>_TheQuery
← Glossary

Chinchilla Scaling Law

Fundamentals

A 2022 DeepMind finding that optimal language model training requires scaling training tokens proportionally with model parameters - roughly 20 tokens per parameter - overturning the prior assumption that larger models always outperform smaller ones given the same compute budget.

Like baking: you can use all your budget on an enormous oven or on premium ingredients. Chinchilla showed that most labs had bought enormous ovens while skimping on ingredients - and that a smaller oven loaded with quality ingredients produced better results for the same total cost.

The Chinchilla Scaling Law comes from "Training Compute-Optimal Large Language Models" (Hoffmann et al., DeepMind, 2022), a paper that challenged the dominant approach to scaling AI models by demonstrating that most large language models of that era were significantly undertrained relative to their size.
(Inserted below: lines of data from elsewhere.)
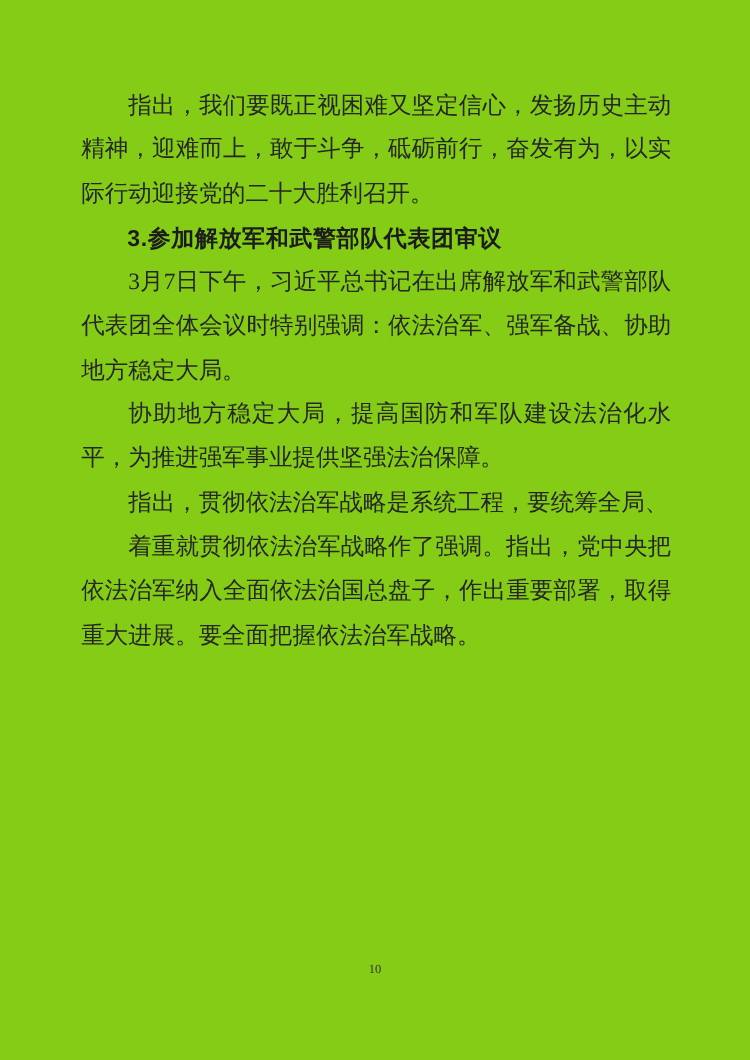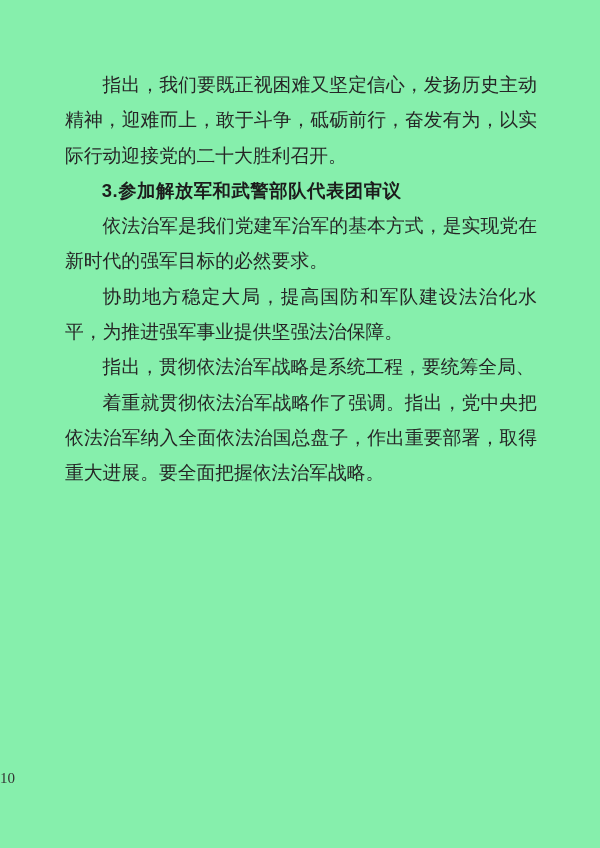"指出，我们要既正视困难又坚定信心，发扬历史主动精神，迎难而上，敢于斗争，砥砺前行" .page { background: #86efac -> #84cc16 }
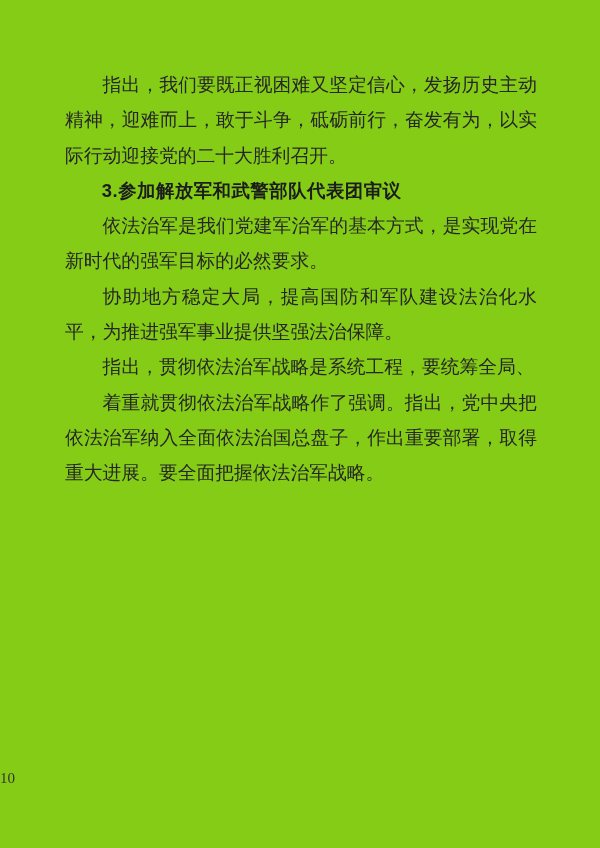"3月7日下午，习近平总书记在出席解放军和武警部队代表团全体会议时特别强调：依法治" p { html: none -> <p>3月7日下午，习近平总书记在出席解放军和武警部队代表团全体会议时特别强调：依法治军、强军备战、协助地方稳定大局。</p> }
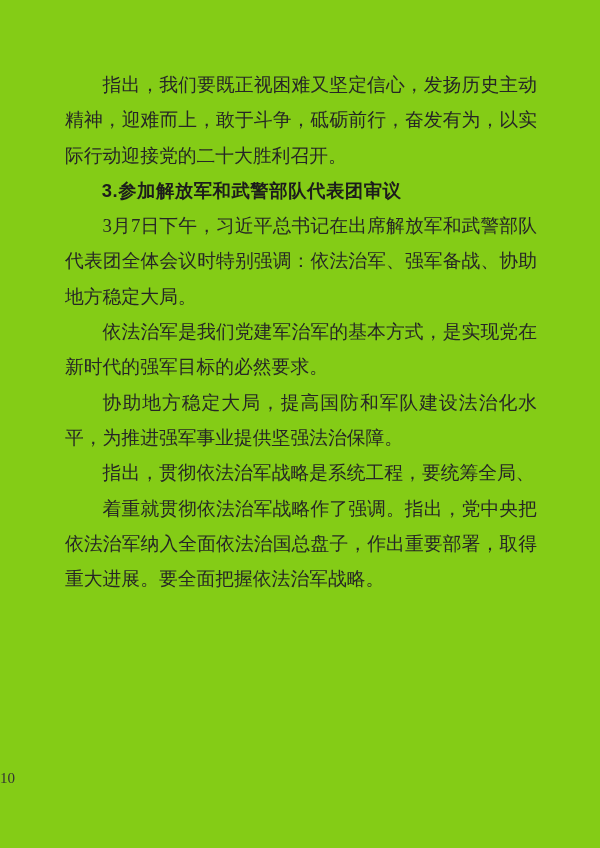"依法治军是我们党建军治军的基本方式，是实现党在新时代的强军目标的必然要求。" p { html: <p>依法治军是我们党建军治军的基本方式，是实现党在新时代的强军目标的必然要求。</p> -> none }
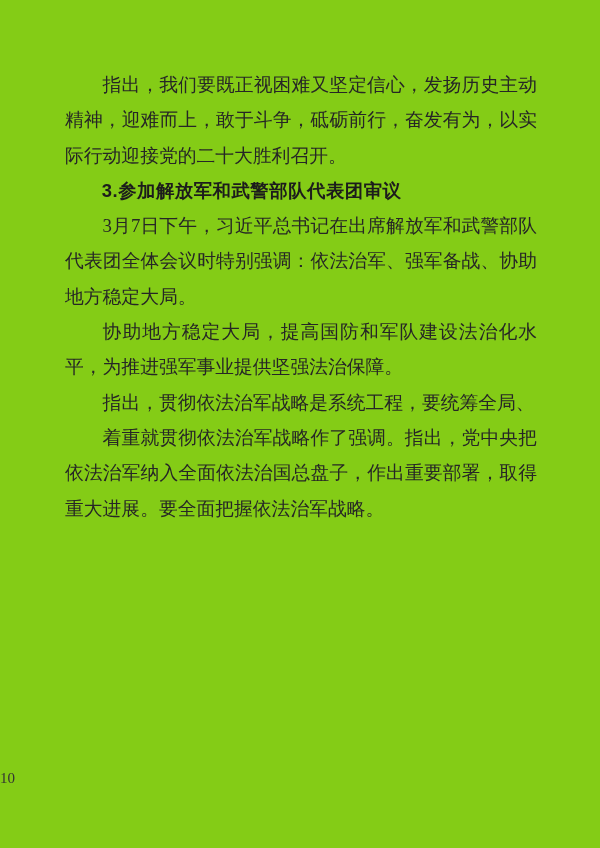"10" .page-number { font-size: 15px -> 10px; text-align: none -> center }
The paper's central finding: for a fixed compute budget, the optimal strategy is to train a smaller model on more tokens rather than a larger model on fewer tokens. The authors derived a simple rule of thumb - roughly 20 training tokens per model parameter. A 70 billion parameter model, by this rule, should be trained on approximately 1.4 trillion tokens to reach its compute-optimal point.

To validate this, DeepMind trained Chinchilla, a 70 billion parameter model on 1.4 trillion tokens, as a direct test of the hypothesis. Chinchilla matched or outperformed Gopher (280B parameters), GPT-3 (175B), and Megatron-Turing NLG (530B) across most benchmarks despite being 4 times smaller than Gopher and using the same training compute budget. The result was striking: models the industry had treated as state-of-the-art were being beaten by a model one quarter their size, simply because it had been trained on more data.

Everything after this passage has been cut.